If you do not have it installed:
- Linux: sudo apt-get install python3
- Windows: Download and install python from https://www.python.org/downloads/
- MacOS: If you have homebrew installed, run brew install python.
  Otherwise download and install python from https://www.python.org/downloads/. Or install homebrew by following this guide https://mac.install.guide/homebrew/3.html
Navigate to the root of the project and run pip install -r requirements.txt to install the required packages.
Run the example to make sure everything works:
- Run python example/visualize.py to visualize the data.
- Run python example/predict.py to predict & visualize outliers.

Now you're ready to go! To begin you should add your code to the predict_outliers function in predict.py, but feel free to add other functions or play with the visualization if you wish.

To predict with your implementation run python <difficulty>/predict.py. E.g python hard/predict.py to predict outliers on the hard dataste using your model.

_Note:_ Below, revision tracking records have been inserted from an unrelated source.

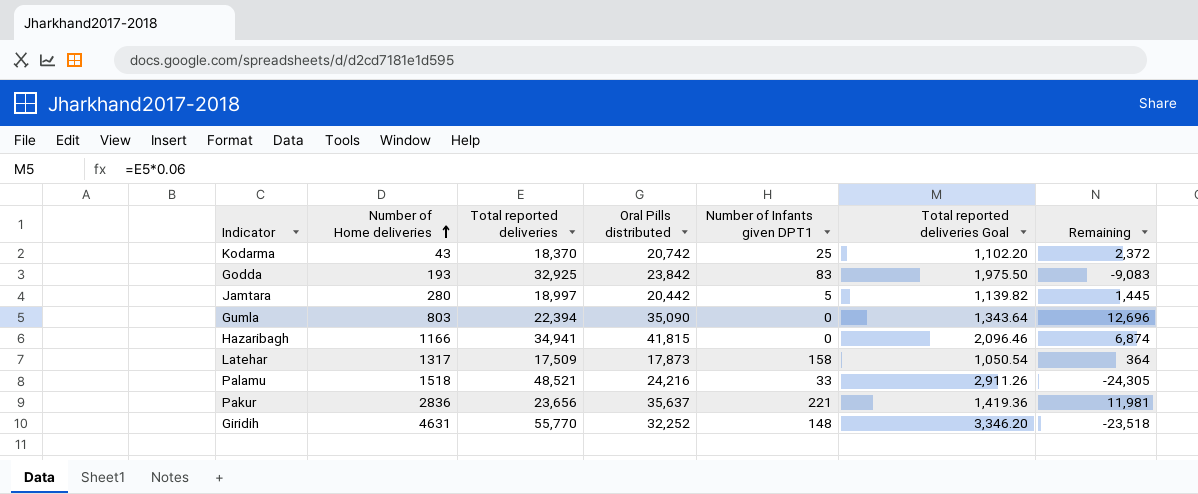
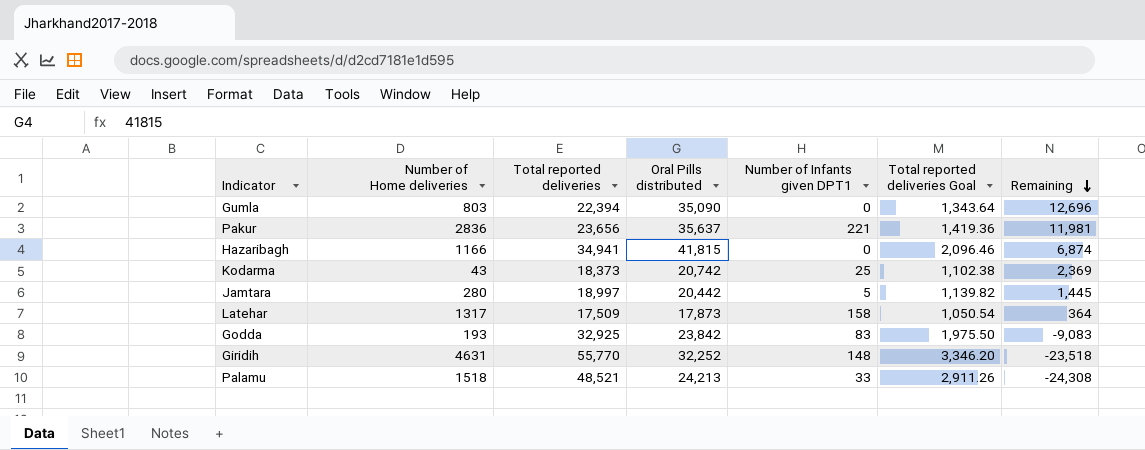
row order: Number of Home deliveries ascending -> Remaining descending
Kodarma | Total reported deliveries: 18,370 -> 18,373
Kodarma | Total reported deliveries Goal: 1,102.20 -> 1,102.38
Kodarma | Remaining: 2,372 -> 2,369
Palamu | Oral Pills distributed: 24,216 -> 24,213
Palamu | Remaining: -24,305 -> -24,308

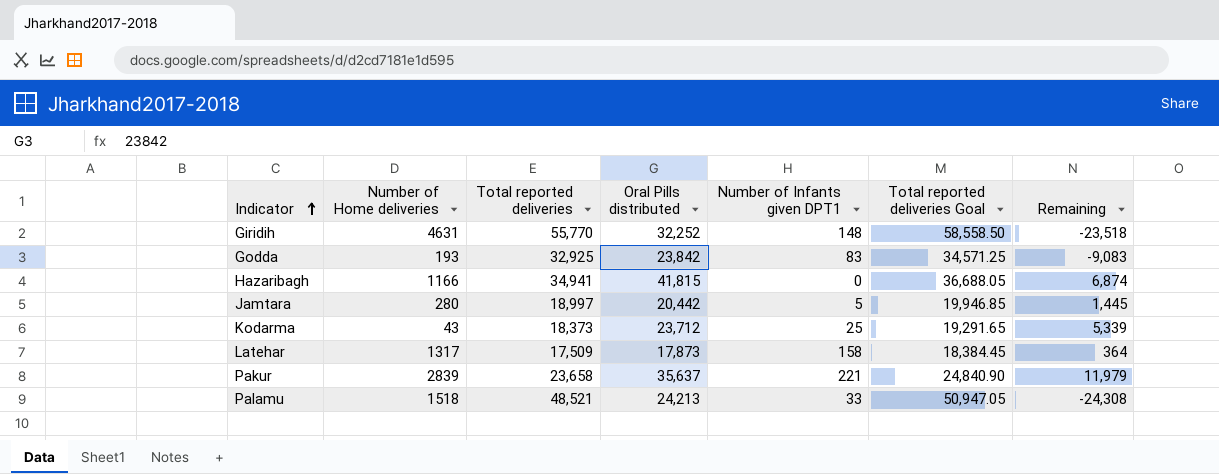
row order: Remaining descending -> Indicator ascending
column Total reported deliveries Goal | formula: [Total reported deliveries] * 0.06 -> [Total reported deliveries] * 1.05
row Gumla: 803 | 22,394 | 35,090 | 0 | 1,343.64 | 12,696 -> none
Kodarma | Oral Pills distributed: 20,742 -> 23,712
Kodarma | Remaining: 2,369 -> 5,339
Pakur | Number of Home deliveries: 2836 -> 2839
Pakur | Total reported deliveries: 23,656 -> 23,658
Pakur | Remaining: 11,981 -> 11,979

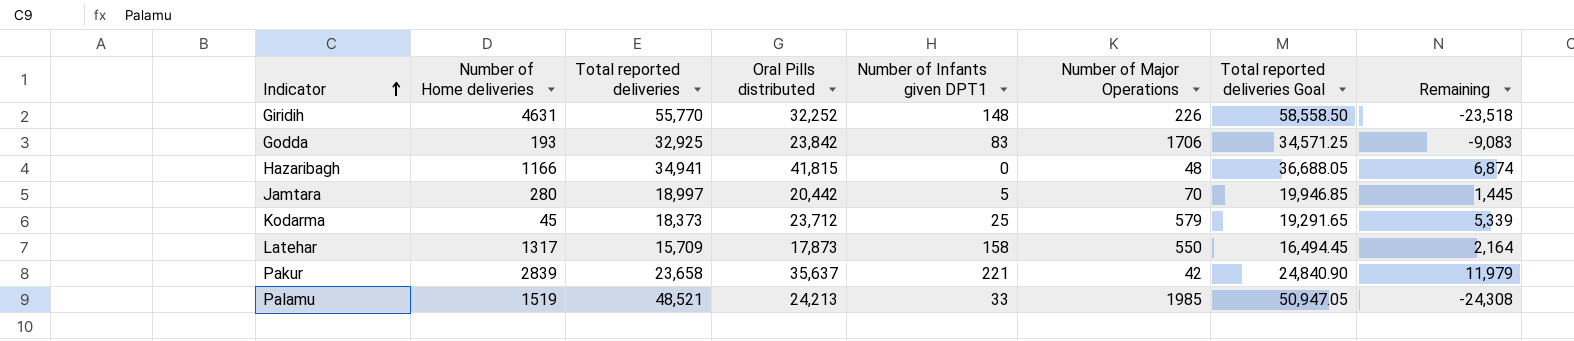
column Number of Major Operations | position: none -> 6
Kodarma | Number of Home deliveries: 43 -> 45
Latehar | Total reported deliveries: 17,509 -> 15,709
Latehar | Total reported deliveries Goal: 18,384.45 -> 16,494.45
Latehar | Remaining: 364 -> 2,164
Palamu | Number of Home deliveries: 1518 -> 1519

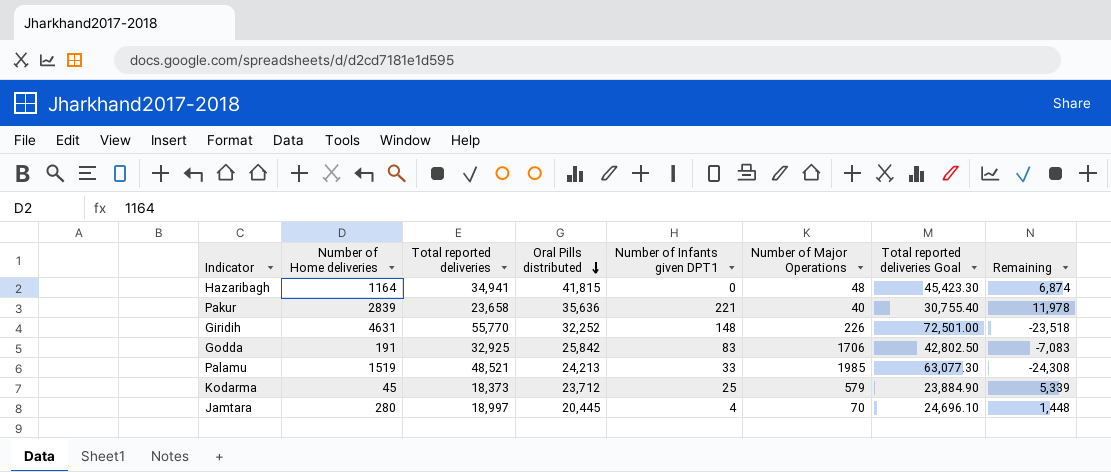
row order: Indicator ascending -> Oral Pills distributed descending
column Total reported deliveries Goal | formula: [Total reported deliveries] * 1.05 -> [Total reported deliveries] * 1.3
row Latehar: 1317 | 15,709 | 17,873 | 158 | 550 | 16,494.45 | 2,164 -> none
Hazaribagh | Number of Home deliveries: 1166 -> 1164
Pakur | Oral Pills distributed: 35,637 -> 35,636
Pakur | Number of Major Operations: 42 -> 40
Pakur | Remaining: 11,979 -> 11,978
Godda | Number of Home deliveries: 193 -> 191
Godda | Oral Pills distributed: 23,842 -> 25,842
Godda | Remaining: -9,083 -> -7,083
Jamtara | Oral Pills distributed: 20,442 -> 20,445
Jamtara | Number of Infants given DPT1: 5 -> 4
Jamtara | Remaining: 1,445 -> 1,448

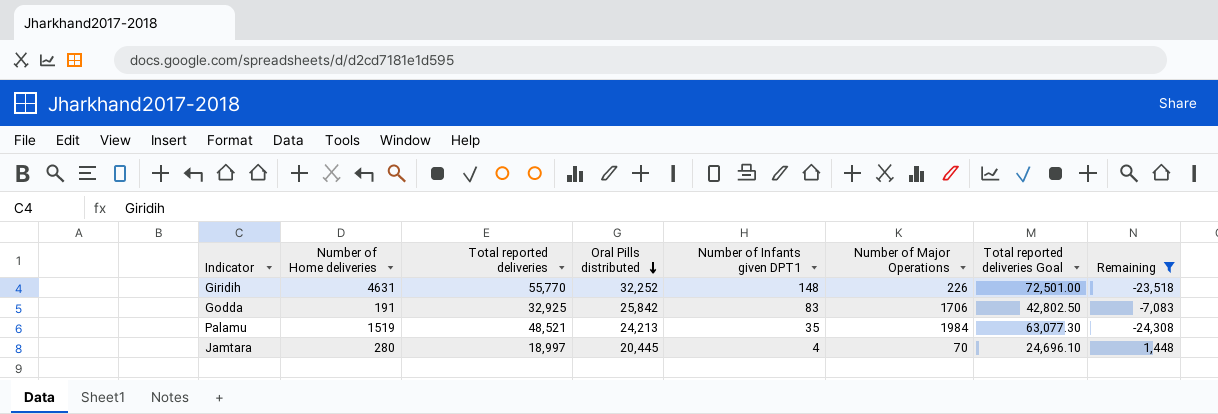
filter: none -> Remaining <= 1,448
Palamu | Number of Infants given DPT1: 33 -> 35
Palamu | Number of Major Operations: 1985 -> 1984

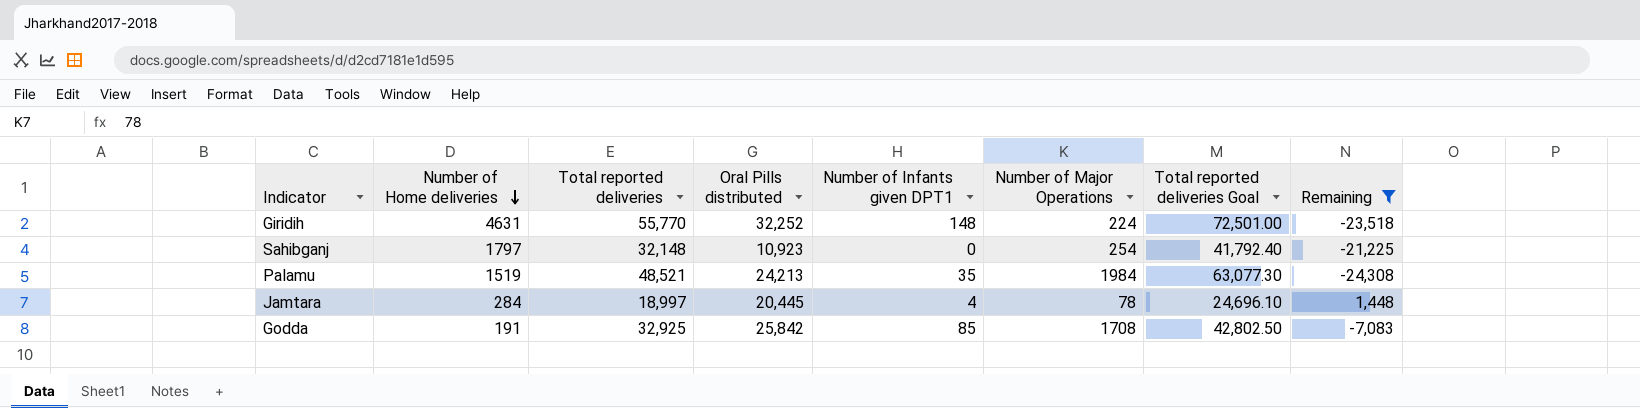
row order: Oral Pills distributed descending -> Number of Home deliveries descending
Giridih | Number of Major Operations: 226 -> 224
row Sahibganj: none -> 1797 | 32,148 | 10,923 | 0 | 254 | 41,792.40 | -21,225
Jamtara | Number of Home deliveries: 280 -> 284
Jamtara | Number of Major Operations: 70 -> 78
Godda | Number of Infants given DPT1: 83 -> 85
Godda | Number of Major Operations: 1706 -> 1708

To visualize run different variables run python <difficulty>/visualize.py <status_key>, e.g. python hard/visualize.py FACIAL_RECOGNITION to visualize the facial recognition variable on your predictions on the hard dataset.
For the datasets with only one variable (easy and example) just run python <difficulty>/visualize.py.

Outlier Detection

The challenge of this workshop is detecting students acting suspicious during an exam i.e. outlier detection. In outlier detection we do not have labels or 'ground truths' to guide the training of a model, nor the evaluation of it. It should therefore be noted that outliers are not necessarily cheaters, but their data just looks different compared to their peers. At UNIwise we never call students cheaters, but we provide insights for the institutions to draw their own conclusions.

Datasets

This repository contains three different datasets in increasing complexity and one used as an example, where we have supplied a simple model for outlier detection. We recommend starting with the easy dataset, but depending on your level of experience and/or fighting spirit, feel free to start with any dataset. Note that while results are cool, we would also love to talk with you about your considerations, potential problems you see with your methods or how you would handle hypothetical issues we might suggest.

Example

In the example dataset we have generated data for 10 students doing a 3-hour exam.
The data is structured in the following manner:

time	user_id	status_key	value
2023-02-10 12:00:00	0	CHARACTERS_TYPED	6543
2023-02-10 12:05:00	0	CHARACTERS_TYPED	7534
2023-02-10 12:00:00	1	CHARACTERS_TYPED	3213

With columns:
time: The timestamp of the datapoint.
user_id: A unique student identifier.
status_key: Variable the following column belongs to. In Example status_key is always CHARACTERS_TYPED, representing the character count up until this time.
value: The value status_key had at this time.

Easy

This dataset is similar to the example dataset in that it only contains one measurement, CHARACTERS_TYPED, but this dataset contains data for more students.
The data is structured in the following manner:

time	user_id	status_key	value
2023-02-10 12:00:00	0	CHARACTERS_TYPED	6543
2023-02-10 12:05:00	0	CHARACTERS_TYPED	7534
2023-02-10 12:00:00	1	CHARACTERS_TYPED	3213

With columns:
time: The timestamp of the datapoint.
user_id: A unique student identifier.
status_key: Variable the following column belongs to. In Easy status_key is always CHARACTERS_TYPED, representing the character count up until this time.
value: The value status_key had at this time.

Medium

For this dataset there are multiple possible values for status_key. Now students can be considered outliers just according to one variable or a combination of multiple. The data is structured in the following manner:

time	user_id	status_key	value
2023-02-10 12:00:00	0	CHARACTERS_TYPED	6543
2023-02-10 12:05:00	0	CHARACTERS_TYPED	7534
2023-02-10 12:00:00	0	FACIAL_RECOGNITION	95
2023-02-10 12:05:00	0	FACIAL_RECOGNITION	93
2023-02-10 12:00:00	0	VOICE_DETECTION	4
2023-02-10 12:05:00	0	VOICE_DETECTION	2
2023-02-10 12:00:00	1	CHARACTERS_TYPED	3213

With columns:
time: The timestamp of the datapoint.
user_id: A unique student identifier.
status_key: Variable the following column belongs to. CHARACTERS_TYPED represents the character count up until this time, FACIAL_RECOGNITION represents a percentage match to a reference image of the student using facial recognition and VOICE_DETECTION represents a count of sentences of spoken words since last observation.
value: The value status_key had at this time.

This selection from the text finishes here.